WORK TO BE COMPLETED: Skip the pictures and give back the rest of the listing exactly.

THE RECORDS:
****************

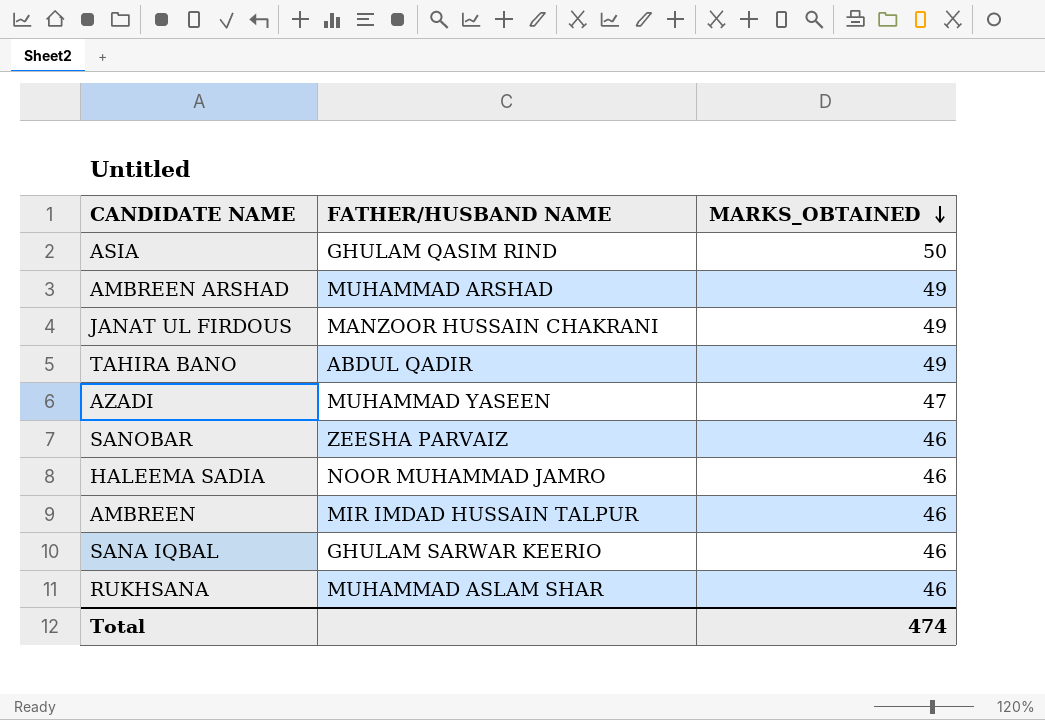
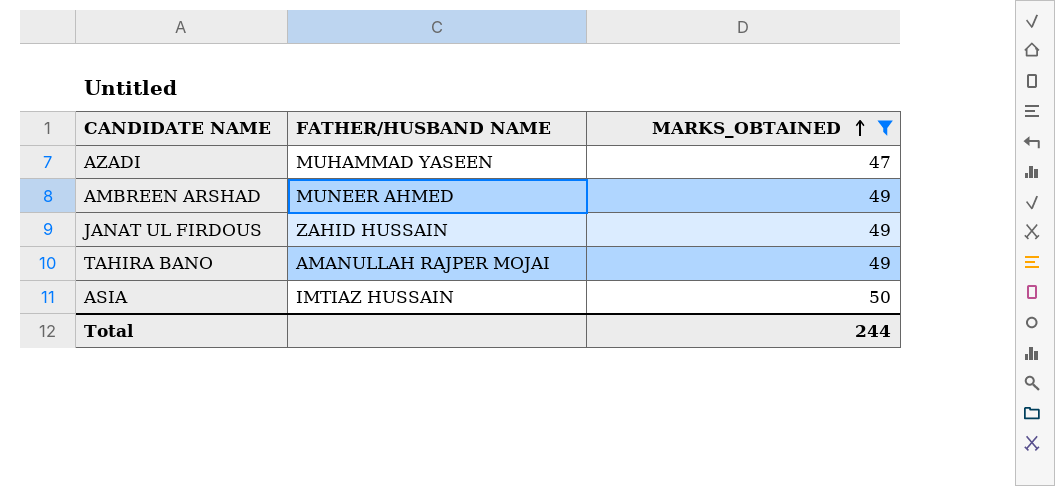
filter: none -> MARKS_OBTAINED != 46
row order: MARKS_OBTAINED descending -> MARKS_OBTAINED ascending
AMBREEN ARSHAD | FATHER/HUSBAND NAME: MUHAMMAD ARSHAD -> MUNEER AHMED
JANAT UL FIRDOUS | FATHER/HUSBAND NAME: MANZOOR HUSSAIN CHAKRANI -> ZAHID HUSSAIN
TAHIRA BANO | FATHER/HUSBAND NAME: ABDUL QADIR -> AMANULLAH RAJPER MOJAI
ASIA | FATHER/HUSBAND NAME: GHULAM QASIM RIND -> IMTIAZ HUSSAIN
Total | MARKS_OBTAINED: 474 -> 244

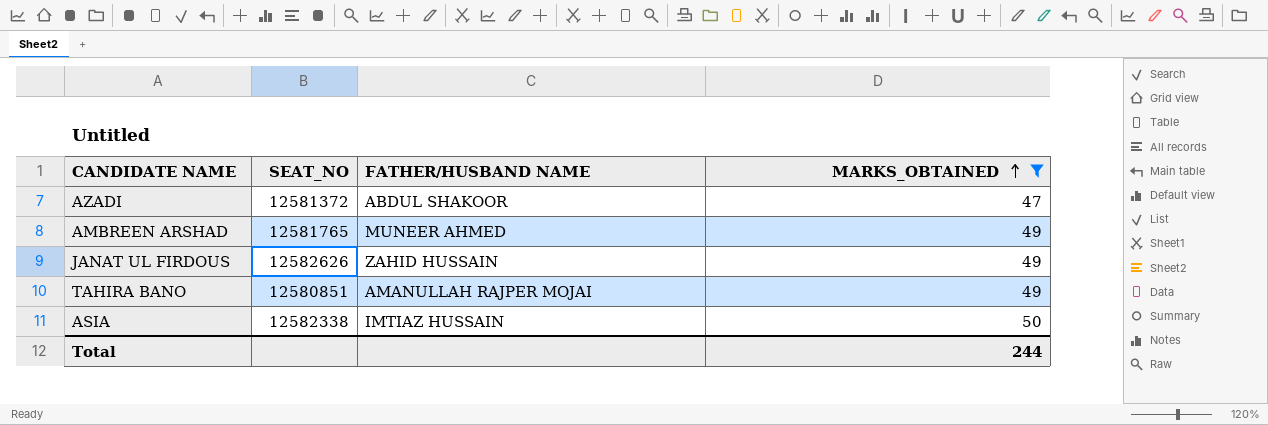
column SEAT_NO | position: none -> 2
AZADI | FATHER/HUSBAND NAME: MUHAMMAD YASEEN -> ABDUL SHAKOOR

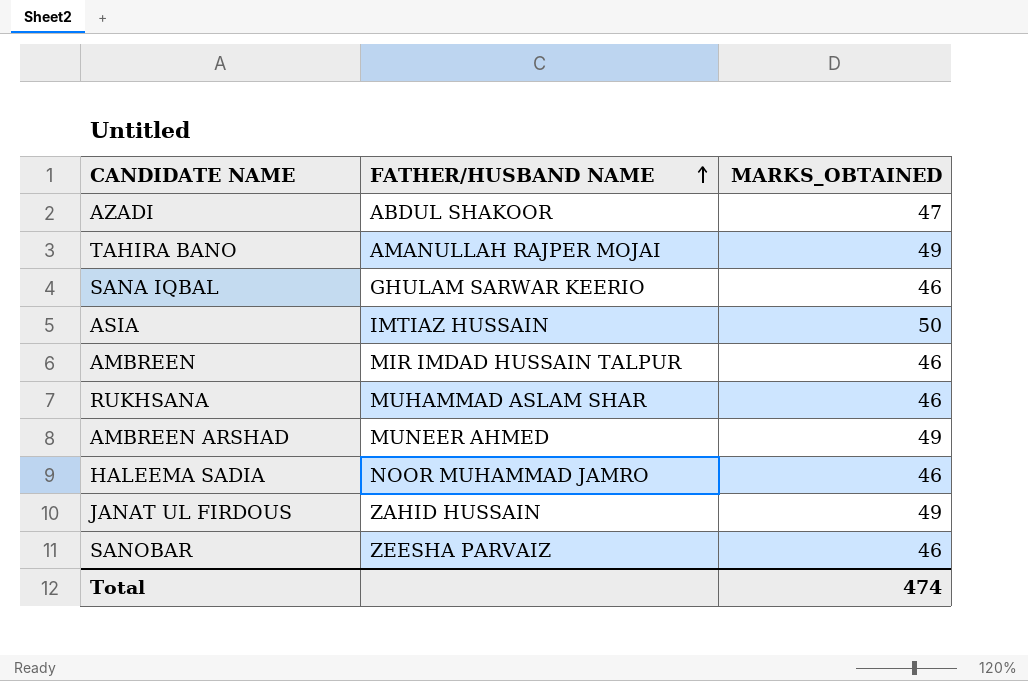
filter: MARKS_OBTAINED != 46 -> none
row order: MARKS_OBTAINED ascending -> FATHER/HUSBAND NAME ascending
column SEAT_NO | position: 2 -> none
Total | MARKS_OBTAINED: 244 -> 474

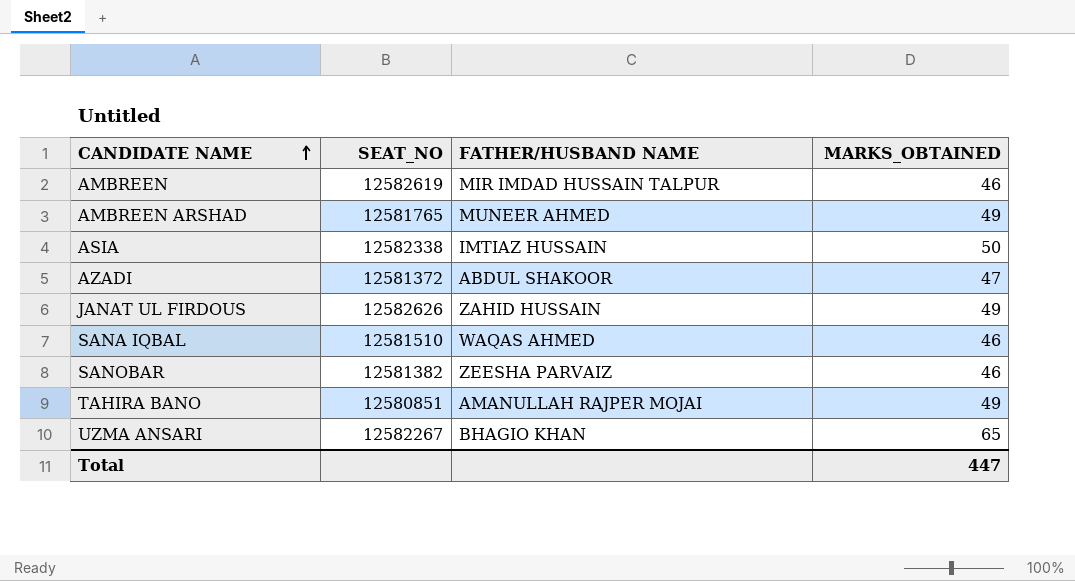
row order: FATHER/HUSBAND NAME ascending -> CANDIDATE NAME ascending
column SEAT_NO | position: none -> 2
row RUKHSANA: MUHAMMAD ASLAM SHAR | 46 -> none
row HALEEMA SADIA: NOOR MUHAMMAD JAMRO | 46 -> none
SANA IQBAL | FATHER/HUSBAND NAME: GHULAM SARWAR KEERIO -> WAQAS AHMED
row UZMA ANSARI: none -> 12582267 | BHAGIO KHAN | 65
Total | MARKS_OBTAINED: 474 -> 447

****************

OUTPUT OF THE EXERCISE:
filter: none -> MARKS_OBTAINED != 46
row order: MARKS_OBTAINED descending -> MARKS_OBTAINED ascending
AMBREEN ARSHAD | FATHER/HUSBAND NAME: MUHAMMAD ARSHAD -> MUNEER AHMED
JANAT UL FIRDOUS | FATHER/HUSBAND NAME: MANZOOR HUSSAIN CHAKRANI -> ZAHID HUSSAIN
TAHIRA BANO | FATHER/HUSBAND NAME: ABDUL QADIR -> AMANULLAH RAJPER MOJAI
ASIA | FATHER/HUSBAND NAME: GHULAM QASIM RIND -> IMTIAZ HUSSAIN
Total | MARKS_OBTAINED: 474 -> 244

column SEAT_NO | position: none -> 2
AZADI | FATHER/HUSBAND NAME: MUHAMMAD YASEEN -> ABDUL SHAKOOR

filter: MARKS_OBTAINED != 46 -> none
row order: MARKS_OBTAINED ascending -> FATHER/HUSBAND NAME ascending
column SEAT_NO | position: 2 -> none
Total | MARKS_OBTAINED: 244 -> 474

row order: FATHER/HUSBAND NAME ascending -> CANDIDATE NAME ascending
column SEAT_NO | position: none -> 2
row RUKHSANA: MUHAMMAD ASLAM SHAR | 46 -> none
row HALEEMA SADIA: NOOR MUHAMMAD JAMRO | 46 -> none
SANA IQBAL | FATHER/HUSBAND NAME: GHULAM SARWAR KEERIO -> WAQAS AHMED
row UZMA ANSARI: none -> 12582267 | BHAGIO KHAN | 65
Total | MARKS_OBTAINED: 474 -> 447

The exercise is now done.